Daha sonra ikinci bölümle sürecek söyleşiyi ve renk renk doğa sanatı örneklerini izleyelim.
Sevgi içtenlik...

Tekin SonMez
Stockholm, 19 Ocak 2010

SORU; Sevgili Ragıp Esener, 2002’de sizinle söyleşi yaptık. Dediniz ki ‘Türkiye’de Rize’den sonra hemen hemen en çok yağış alan bölge burası.' İklim değişikliği söyleniyor. Köyceğiz’de değişti mi?
YANIT; İklim devam ediyor. Yağmurlar son yıllarda azaldı.

SORU; Bir müze tasarımınız vardı, bu Palmiye Müzesi tasarımı bugün ne aşamada?

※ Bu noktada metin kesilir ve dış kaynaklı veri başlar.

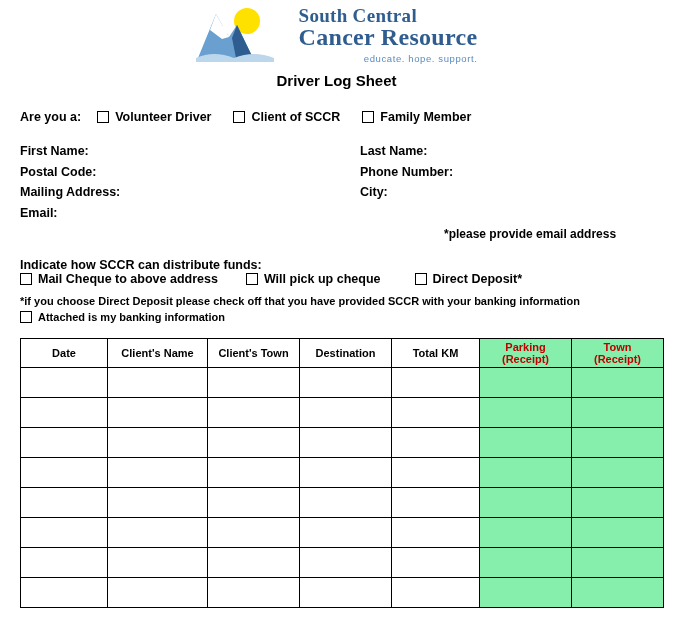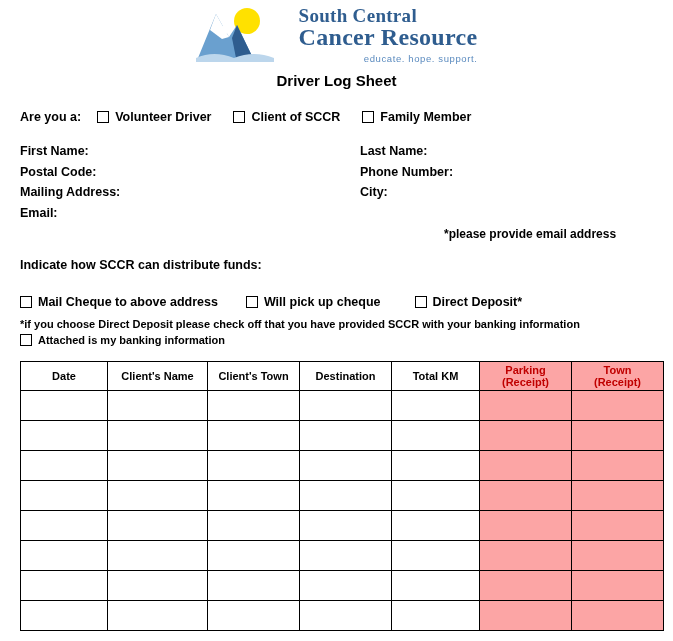--- a/index.html
+++ b/index.html
@@ -115,21 +115,21 @@
     margin-top: 1px;
     margin-left: 424px;
   }
 
   .indicate {
     margin-top: 13px;
     font-size: 12.5px;
     font-weight: bold;
   }
   .dist-row {
-    margin-top: 23px;
+    margin-top: 0;
     display: flex;
     align-items: flex-start;
   }
   .dist-row .opt:nth-child(1) { margin-right: 28px; }
   .dist-row .opt:nth-child(2) { margin-right: 34px; }
 
   .fineprint {
     margin-top: 7px;
     font-size: 11px;
     font-weight: bold;
@@ -151,21 +151,21 @@
   }
   table.log th {
     font-size: 11px;
     font-weight: bold;
     height: 28px;
     text-align: center;
     vertical-align: middle;
     line-height: 12px;
   }
   table.log th.hl, table.log td.hl {
-    background: #fca5a5;
+    background: #86efac;
     color: #c00000;
   }
   table.log td { height: 29px; }
 </style>
 </head>
 <body>
 
 <div class="page">
 
   <div class="logo-row">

YANIT; Bizim düşüncemiz yaşayan palmiye müzesiydi.

O oldu sayılır. Tabii eksik türler, büyümeyen bitkiler var ama en azından bir nüvesi oluştu.

SORU; 2002’deki söyleşide; ‘bahçemizde yaklaşık 100’e yakın palmiye türü var dediniz. Bu sayı nedir şimdi?
YANIT; Palmiye türü sayımız 140, bütün bitkiler 1000’in üzerinde.

SORU; Bu bir rekor sayılabilir mi?
YANIT; Botanik bahçesi için sayılmaz. Çok büyük örnekler var tabii.. ama bunda doğal bitkiler dahil değil. Doğal bitkilerimizi ben de tanımıyorum fazla, ama herhalde birkaç yüz çeşit doğal bitki bahçede var.

SORU; Doğal bitki, doğal beslenme bitkileri mi?
YANIT; Hayır! Buranın doğal bitki örtüsü, mesela küçücük otlar, çalılar bu tanıma giriyor.

SORU; Enerji veren bitkiler.. ilginiz devam ediyor mu?
YANIT; Şifalı bitkilere devam ediyoruz. Bazı, gene tropik bitkilerin Türkiye’de ilk üretimlerini yapıyoruz.

SORU; Çin’den getirdiğiniz bitkiler var, bunlarla da ilginiz devam ediyor mu? Bunları değerlendirebiliyor musunuz, insanlara şifa vermesi açısından. Bir sunum yapabiliyor musunuz?

YANIT; Bunlarla özellikle uğraşan kimseler var, bizde olduğunu biliyorlar, sadece fidan olarak veya fide olarak satış yapıyoruz.